**Exercise aim:** In the data that follows, find the line with "- data_end | | yes | | NULL |"; transcribe it, every later line up to the one with "for this run.", and that line as well, exactly and with no others.

**Data listing:**

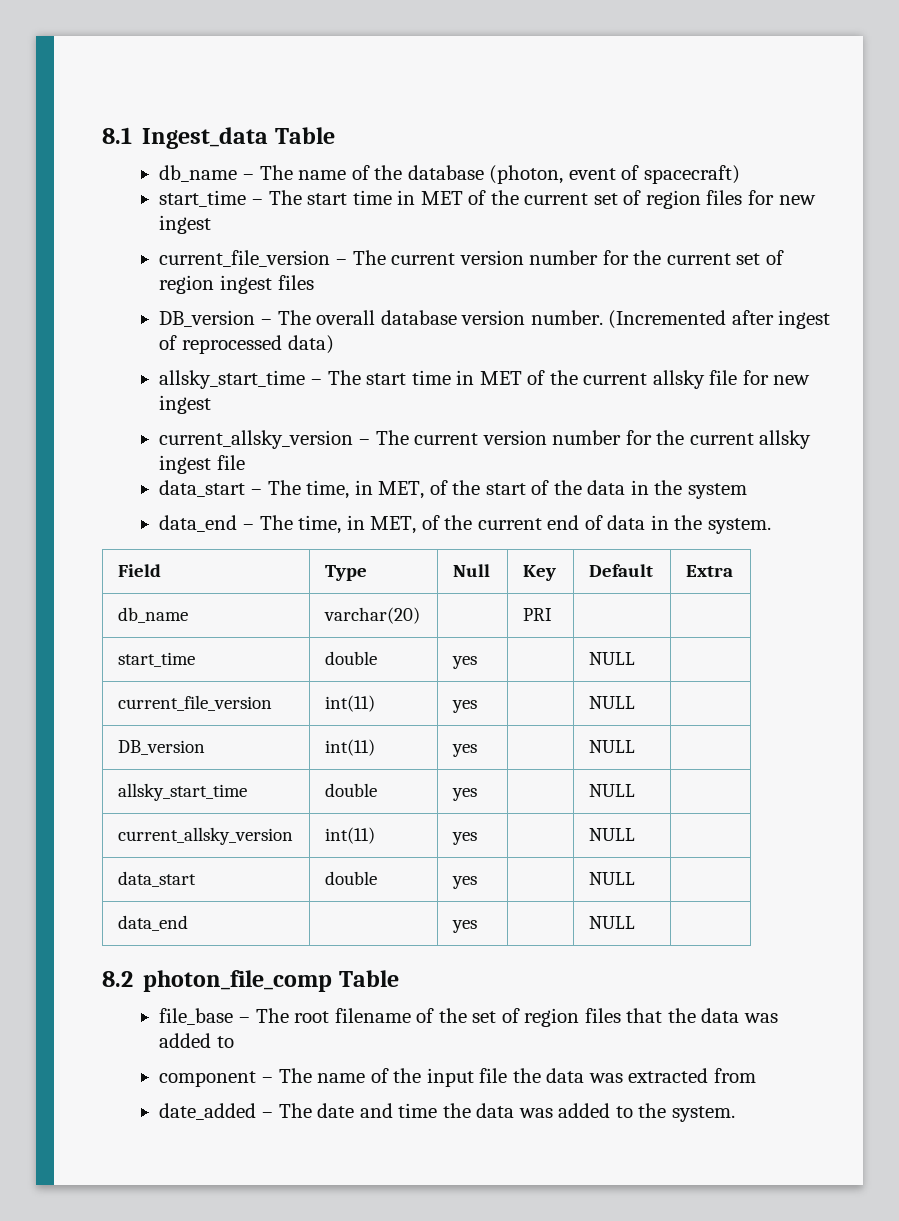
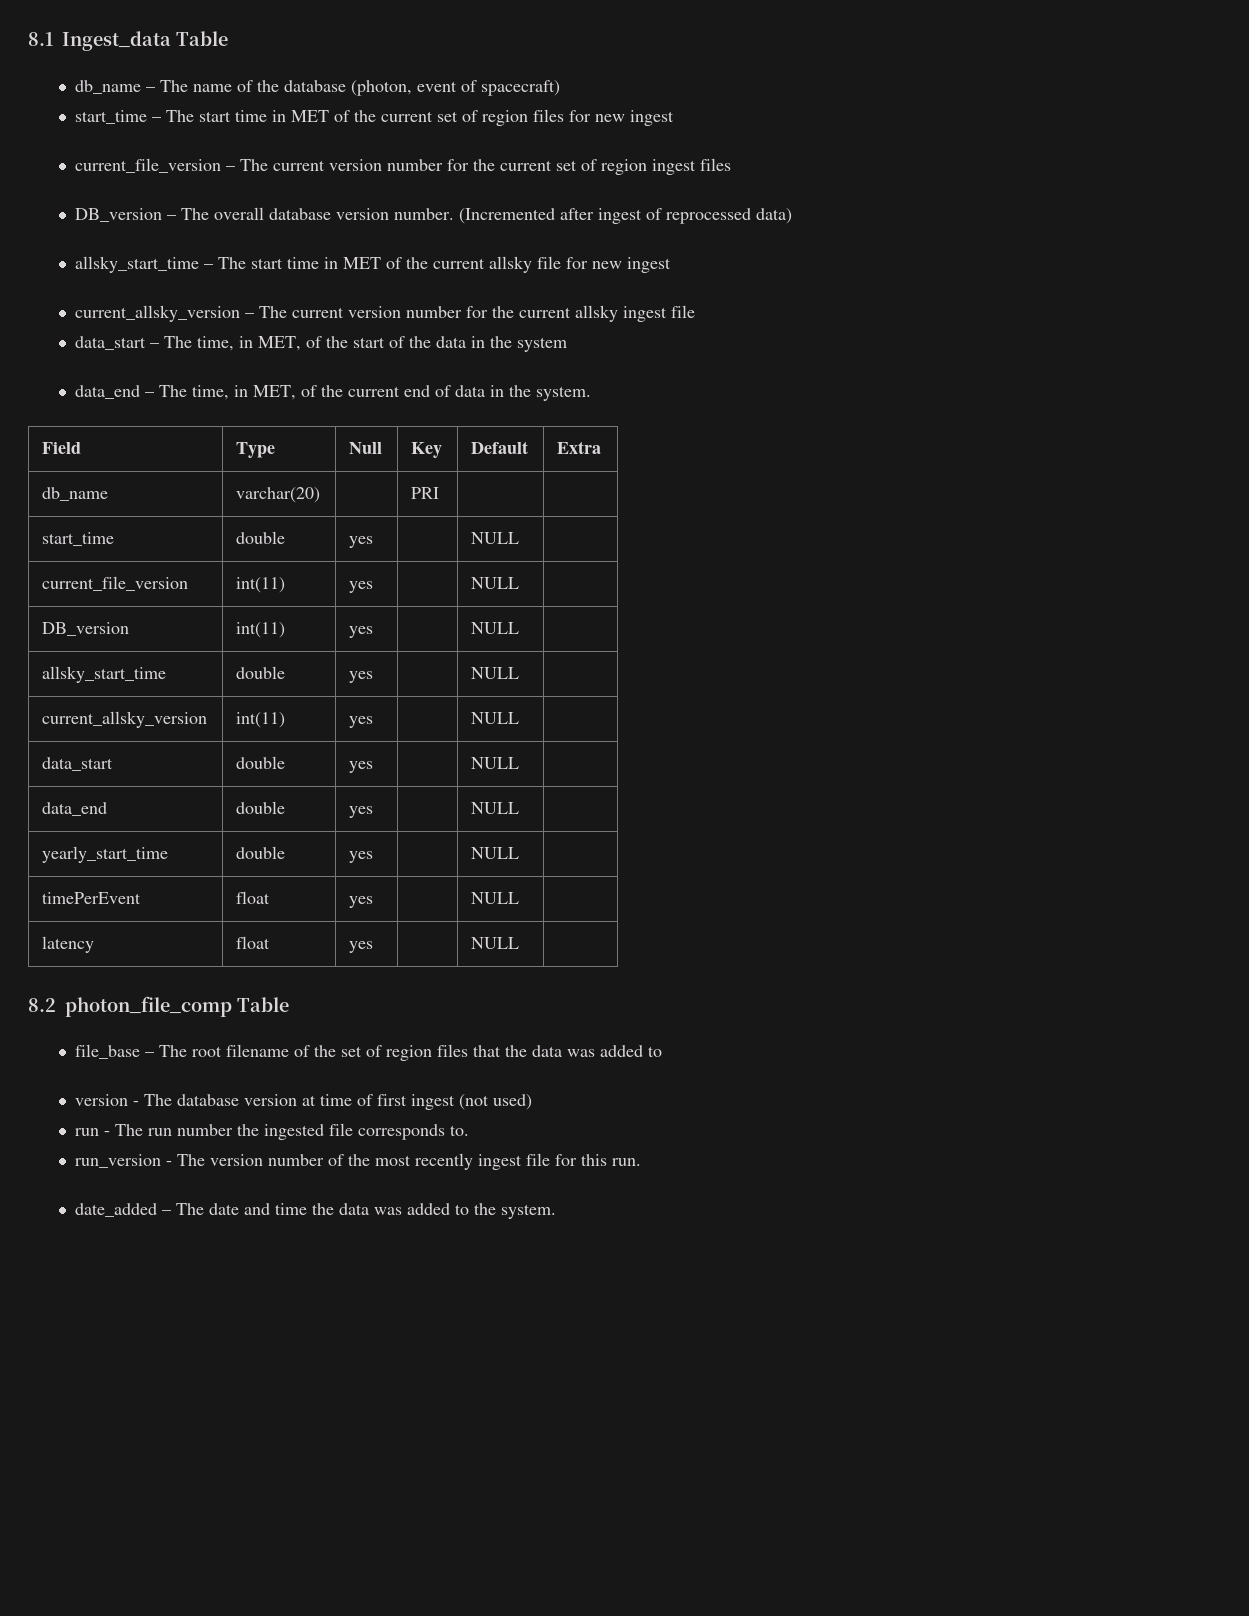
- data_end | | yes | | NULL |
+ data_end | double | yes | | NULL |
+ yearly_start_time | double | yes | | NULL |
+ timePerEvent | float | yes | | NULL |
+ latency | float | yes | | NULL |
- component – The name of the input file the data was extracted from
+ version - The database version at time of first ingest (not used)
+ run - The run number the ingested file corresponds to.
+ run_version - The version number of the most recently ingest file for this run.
...
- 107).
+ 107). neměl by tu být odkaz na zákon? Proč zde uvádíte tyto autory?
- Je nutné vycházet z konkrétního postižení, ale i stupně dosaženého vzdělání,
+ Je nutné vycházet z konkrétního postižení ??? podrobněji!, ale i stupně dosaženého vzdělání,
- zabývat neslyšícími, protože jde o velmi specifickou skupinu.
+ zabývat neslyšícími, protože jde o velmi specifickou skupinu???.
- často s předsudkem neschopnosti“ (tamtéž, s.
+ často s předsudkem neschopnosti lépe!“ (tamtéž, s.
...
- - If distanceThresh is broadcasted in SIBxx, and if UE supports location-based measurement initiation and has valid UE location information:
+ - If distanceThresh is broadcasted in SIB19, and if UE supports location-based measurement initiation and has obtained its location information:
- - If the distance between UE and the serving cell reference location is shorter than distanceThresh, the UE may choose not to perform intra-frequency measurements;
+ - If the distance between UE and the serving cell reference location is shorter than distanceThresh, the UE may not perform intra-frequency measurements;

**Your response:**
- data_end | | yes | | NULL |
+ data_end | double | yes | | NULL |
+ yearly_start_time | double | yes | | NULL |
+ timePerEvent | float | yes | | NULL |
+ latency | float | yes | | NULL |
- component – The name of the input file the data was extracted from
+ version - The database version at time of first ingest (not used)
+ run - The run number the ingested file corresponds to.
+ run_version - The version number of the most recently ingest file for this run.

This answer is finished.